*** ENTRIES PROVIDED ***
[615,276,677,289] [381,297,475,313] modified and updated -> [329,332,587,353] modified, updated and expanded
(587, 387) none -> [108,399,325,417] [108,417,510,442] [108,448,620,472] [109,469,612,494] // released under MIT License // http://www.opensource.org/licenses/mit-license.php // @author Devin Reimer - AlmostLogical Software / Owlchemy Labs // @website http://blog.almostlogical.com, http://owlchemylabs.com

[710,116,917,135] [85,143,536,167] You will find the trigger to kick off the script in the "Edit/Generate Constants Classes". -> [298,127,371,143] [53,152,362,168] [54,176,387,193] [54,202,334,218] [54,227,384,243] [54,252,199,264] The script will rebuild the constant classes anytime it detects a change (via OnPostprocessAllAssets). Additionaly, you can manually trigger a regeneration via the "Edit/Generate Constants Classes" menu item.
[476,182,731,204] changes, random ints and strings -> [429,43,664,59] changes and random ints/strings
*** End of ENTRIES PROVIDED ***
*** ENTRIES PROVIDED ***
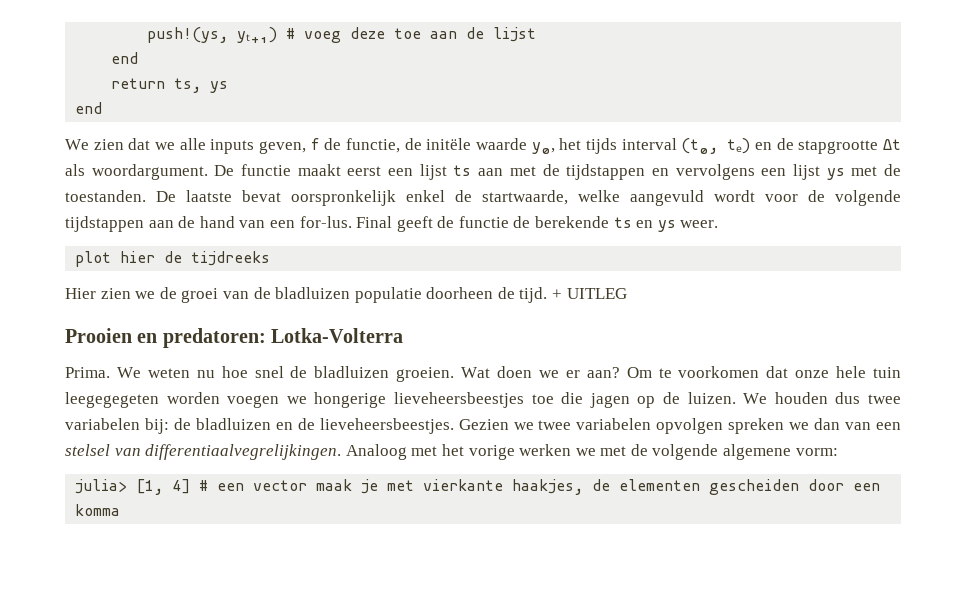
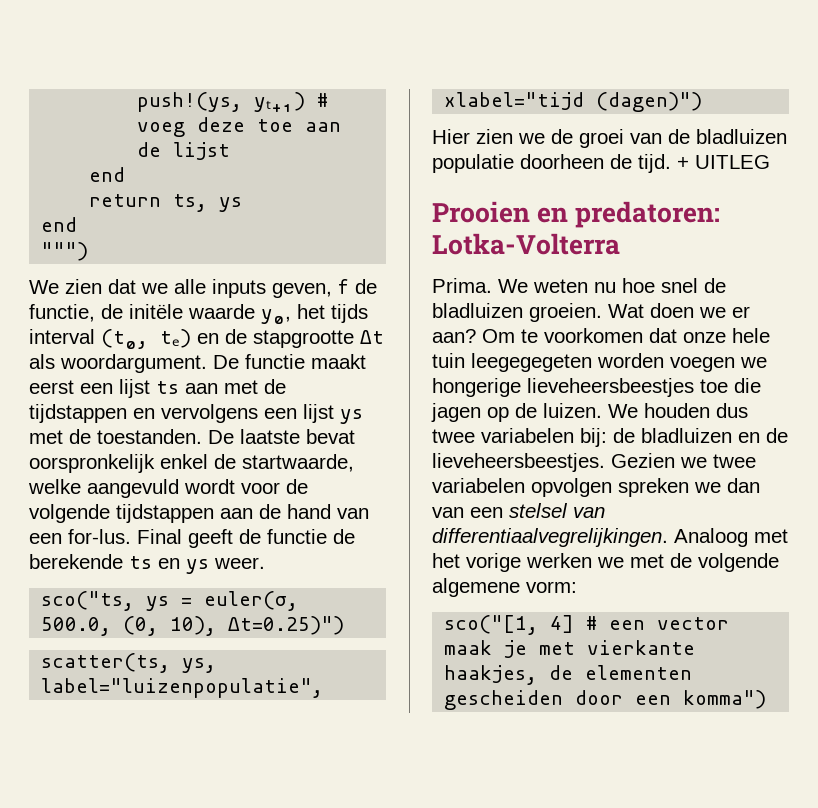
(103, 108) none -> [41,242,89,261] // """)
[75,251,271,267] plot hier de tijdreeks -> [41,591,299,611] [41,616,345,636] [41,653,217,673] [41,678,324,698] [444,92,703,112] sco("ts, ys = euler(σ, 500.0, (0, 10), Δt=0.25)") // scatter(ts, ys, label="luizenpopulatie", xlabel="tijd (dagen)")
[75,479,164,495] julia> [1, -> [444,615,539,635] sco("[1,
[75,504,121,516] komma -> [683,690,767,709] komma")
*** End of ENTRIES PROVIDED ***
*** ENTRIES PROVIDED ***
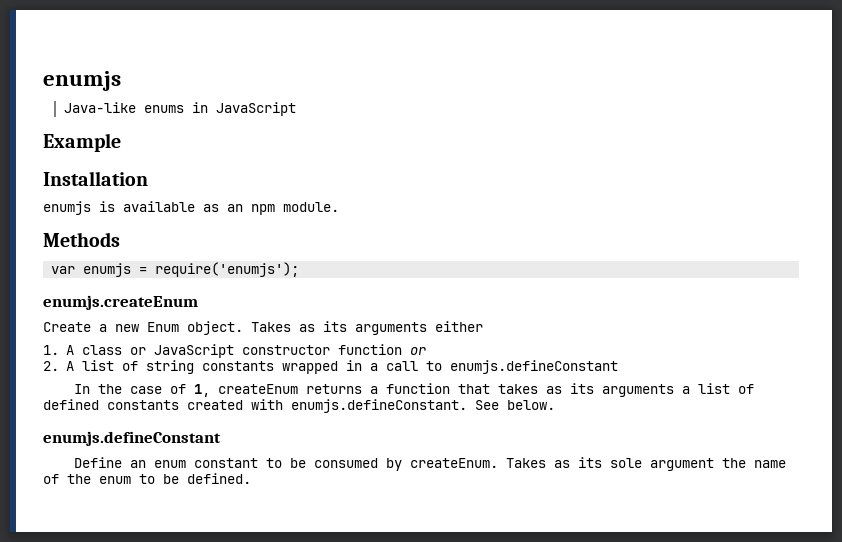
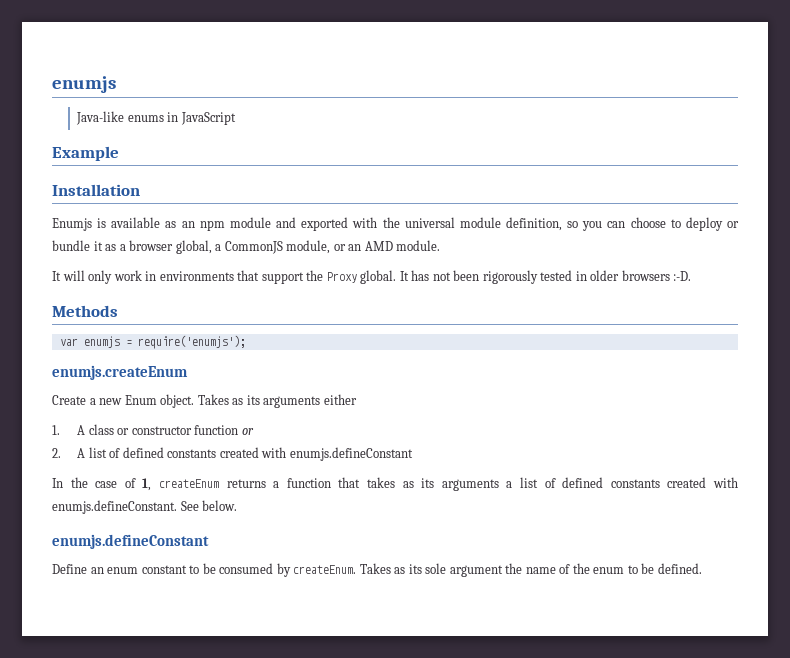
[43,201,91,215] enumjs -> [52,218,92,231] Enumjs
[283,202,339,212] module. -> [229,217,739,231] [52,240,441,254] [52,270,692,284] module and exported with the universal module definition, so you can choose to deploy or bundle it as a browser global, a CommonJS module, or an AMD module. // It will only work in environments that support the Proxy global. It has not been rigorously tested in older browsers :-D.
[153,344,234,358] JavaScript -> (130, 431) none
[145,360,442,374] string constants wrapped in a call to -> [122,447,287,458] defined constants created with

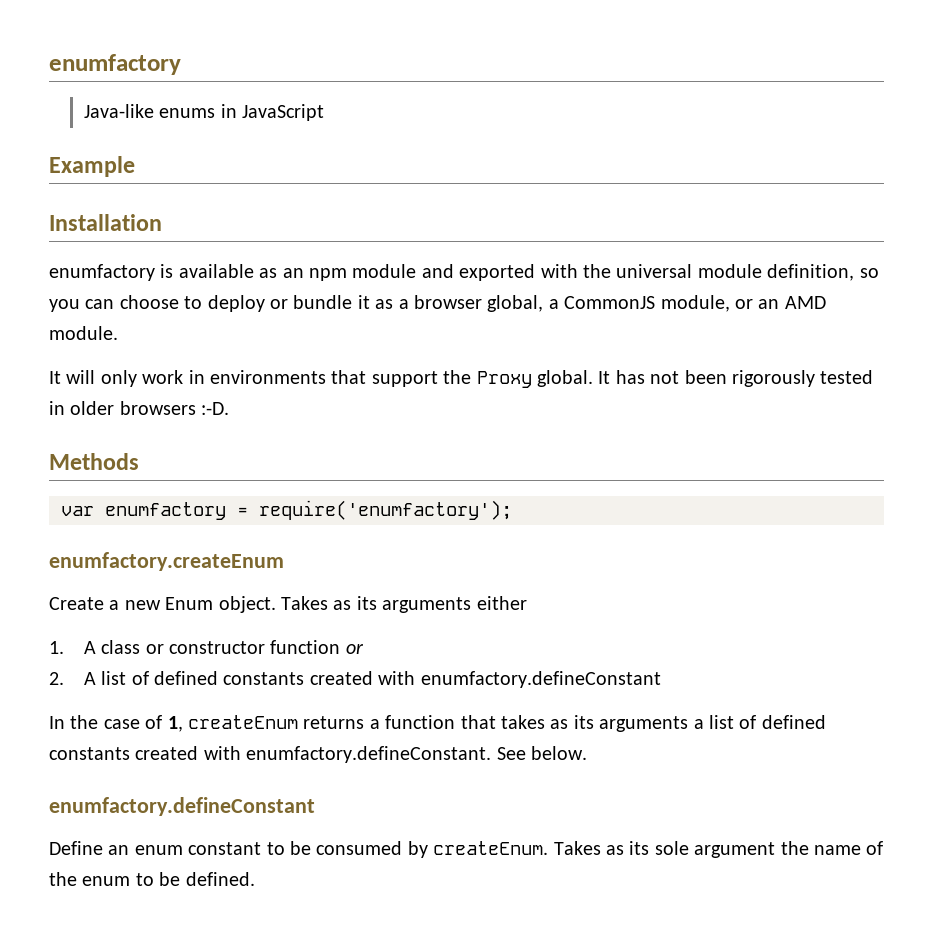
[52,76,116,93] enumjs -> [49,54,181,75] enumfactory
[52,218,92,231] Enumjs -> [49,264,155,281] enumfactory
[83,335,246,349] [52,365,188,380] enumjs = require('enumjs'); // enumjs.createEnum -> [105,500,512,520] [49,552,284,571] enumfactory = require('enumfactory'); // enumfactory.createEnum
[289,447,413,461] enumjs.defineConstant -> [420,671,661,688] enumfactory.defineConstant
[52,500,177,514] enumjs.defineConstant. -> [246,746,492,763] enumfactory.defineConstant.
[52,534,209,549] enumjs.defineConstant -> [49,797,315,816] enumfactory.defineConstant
*** End of ENTRIES PROVIDED ***
TASK DETAILS => From the material above, reproduce only what runs from the line holding "[283,202,339,212] module. ->" down to the line holding "[52,534,209,549] enumjs.defineConstant ->", both included, pictures excluded.

EXERCISE RESULT =>
[283,202,339,212] module. -> [229,217,739,231] [52,240,441,254] [52,270,692,284] module and exported with the universal module definition, so you can choose to deploy or bundle it as a browser global, a CommonJS module, or an AMD module. // It will only work in environments that support the Proxy global. It has not been rigorously tested in older browsers :-D.
[153,344,234,358] JavaScript -> (130, 431) none
[145,360,442,374] string constants wrapped in a call to -> [122,447,287,458] defined constants created with

[52,76,116,93] enumjs -> [49,54,181,75] enumfactory
[52,218,92,231] Enumjs -> [49,264,155,281] enumfactory
[83,335,246,349] [52,365,188,380] enumjs = require('enumjs'); // enumjs.createEnum -> [105,500,512,520] [49,552,284,571] enumfactory = require('enumfactory'); // enumfactory.createEnum
[289,447,413,461] enumjs.defineConstant -> [420,671,661,688] enumfactory.defineConstant
[52,500,177,514] enumjs.defineConstant. -> [246,746,492,763] enumfactory.defineConstant.
[52,534,209,549] enumjs.defineConstant -> [49,797,315,816] enumfactory.defineConstant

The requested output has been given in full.